Di suatu siang yang terik, saya dan teman seperti biasanya menikmati makan siang di sebuah warung makan atau yang lebih dikenal dengan warteg, singkatan dari warung tegal. Menu nasi dengan lauk dan bumbu sudah menjadi menu andalan di warteg. Harga yang murah meriah dan porsi yang lebih dari cukup tentu menjadi idola banyak kalangan, lebih-lebih mahasiswa seperti saya. Sudah menjadi ciri khas dari warung tegal kalau kita dapat langsung memesan makanan tanpa harus membayar terlebih dahulu, sepiring nasi dengan lauknya serta es teh manis segera kami santap dengan lahap.

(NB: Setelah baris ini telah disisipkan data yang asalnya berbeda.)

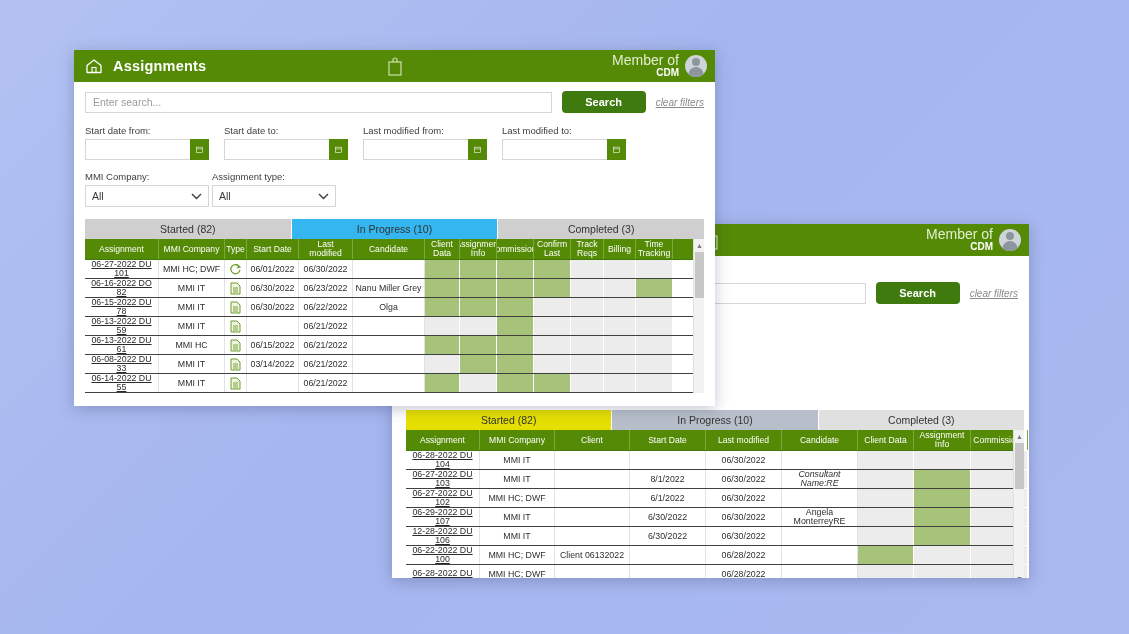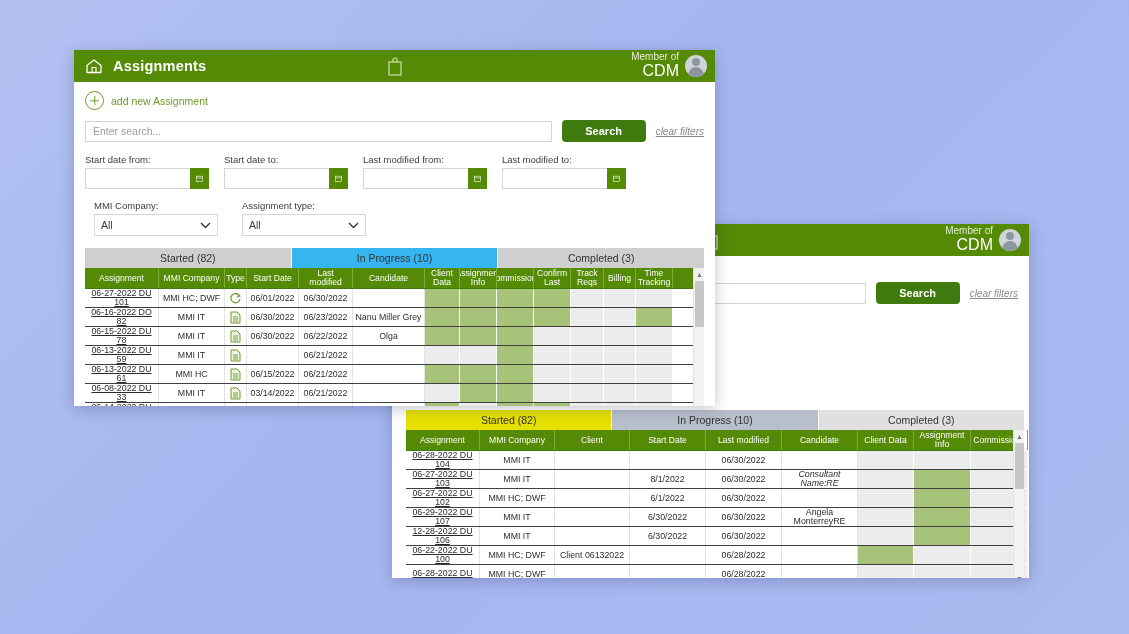"Member of" .member-text .m1 { font-size: 10px -> 14px }
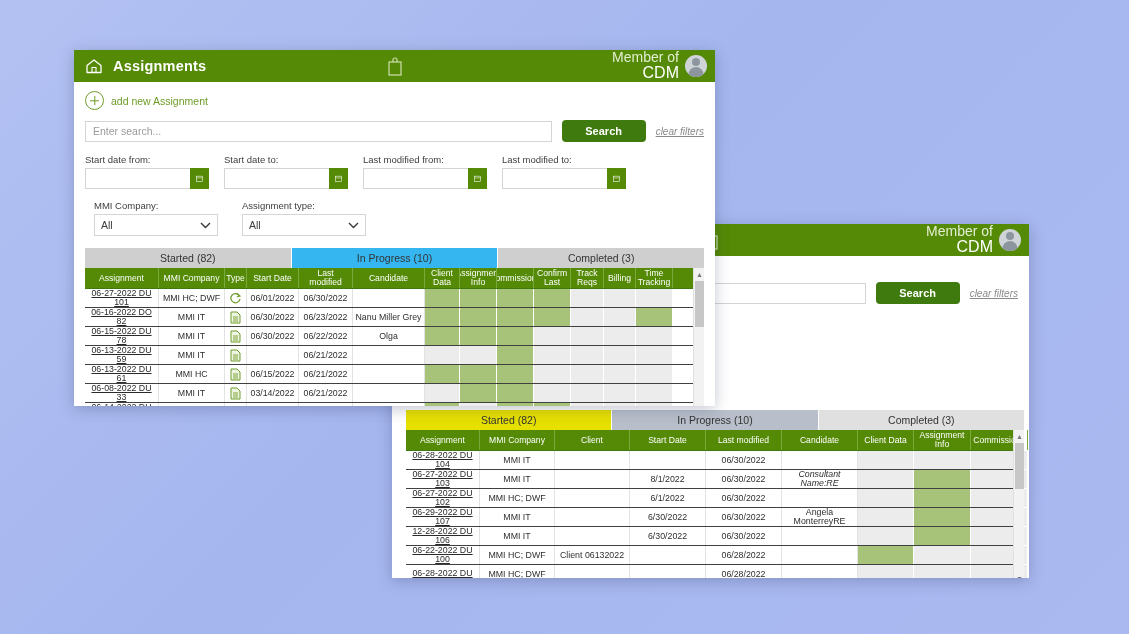"CDM" .member-text .m2 { font-size: 16px -> 10px; font-weight: normal -> bold }
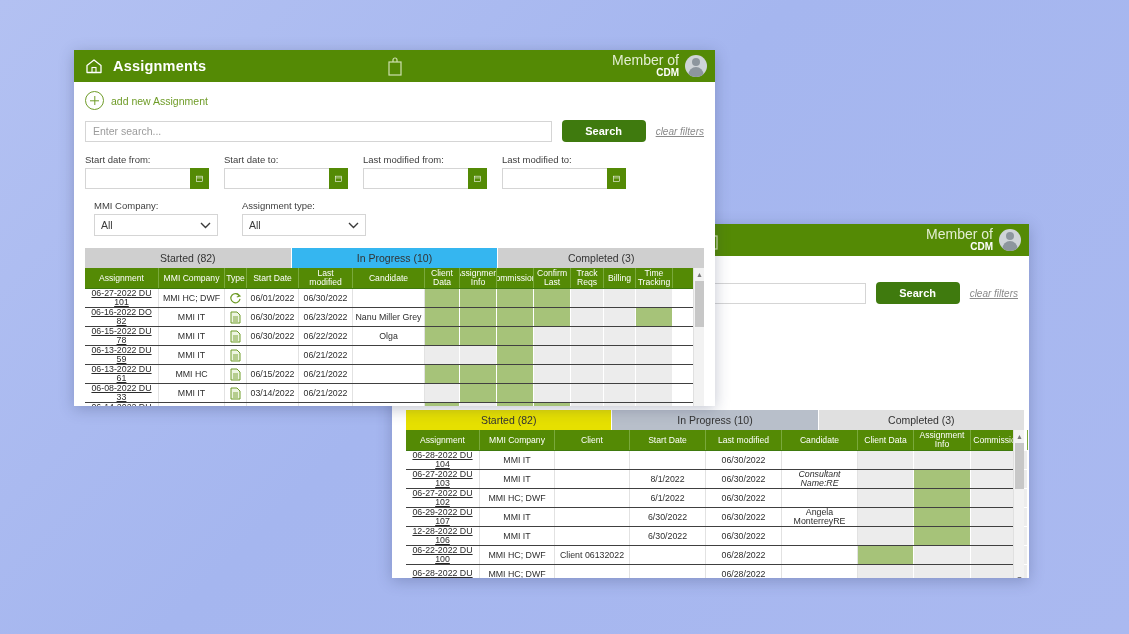"add new Assignment" div.addnew { html: <div> <span></span> <span>add new Assignment</span> </div> -> none }
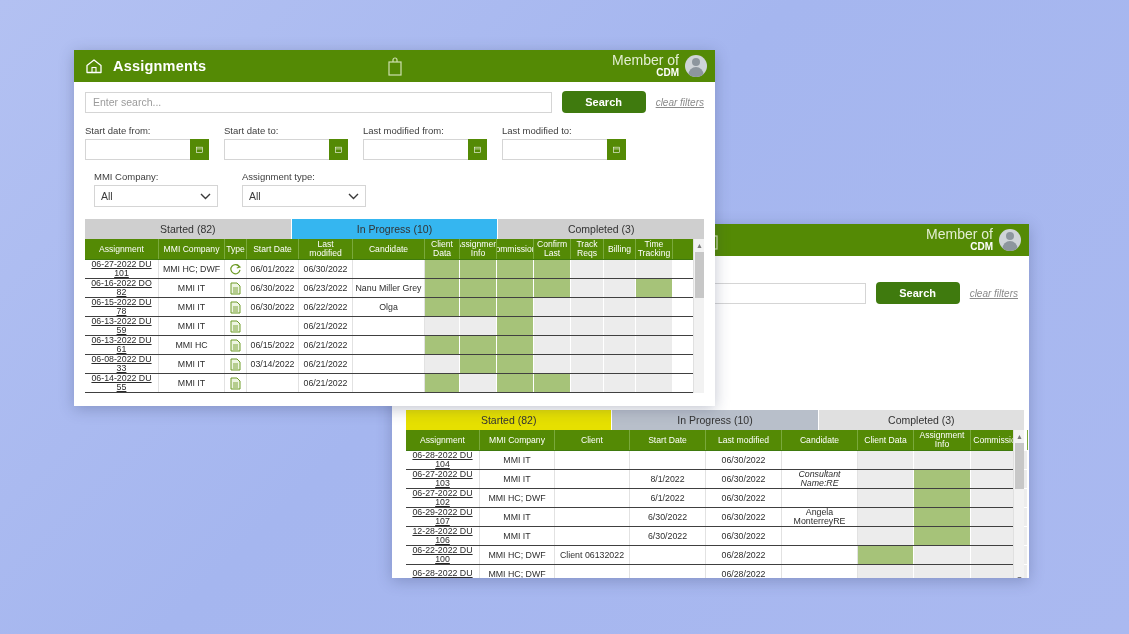"MMI Company:" .selrow { gap: 24px -> 3px; margin-left: 9px -> none }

Tak lama makananpun sudah habis kami santap, setelah beberapa obrolan ringan, kami pun segera berniat untuk membayar.
“sudah bu, saya makan nasi campur, tempe goreng satu, es teh” ucap saya.
“Semuanya jadi Dua belas ribu mas” Kata Ibu penjual.
“Lho, mahal sekali bu” Kami terperanjak kaget, karena harga umumnya di daerah kami tidaklah mencapai semahal itu.
Namun apa daya, nasi sudah terlanjur kami makan terlebih dahulu sehingga kewajiban kami adalah membayarnya walaupun ada perasaan menjadi pihak yang dirugikan.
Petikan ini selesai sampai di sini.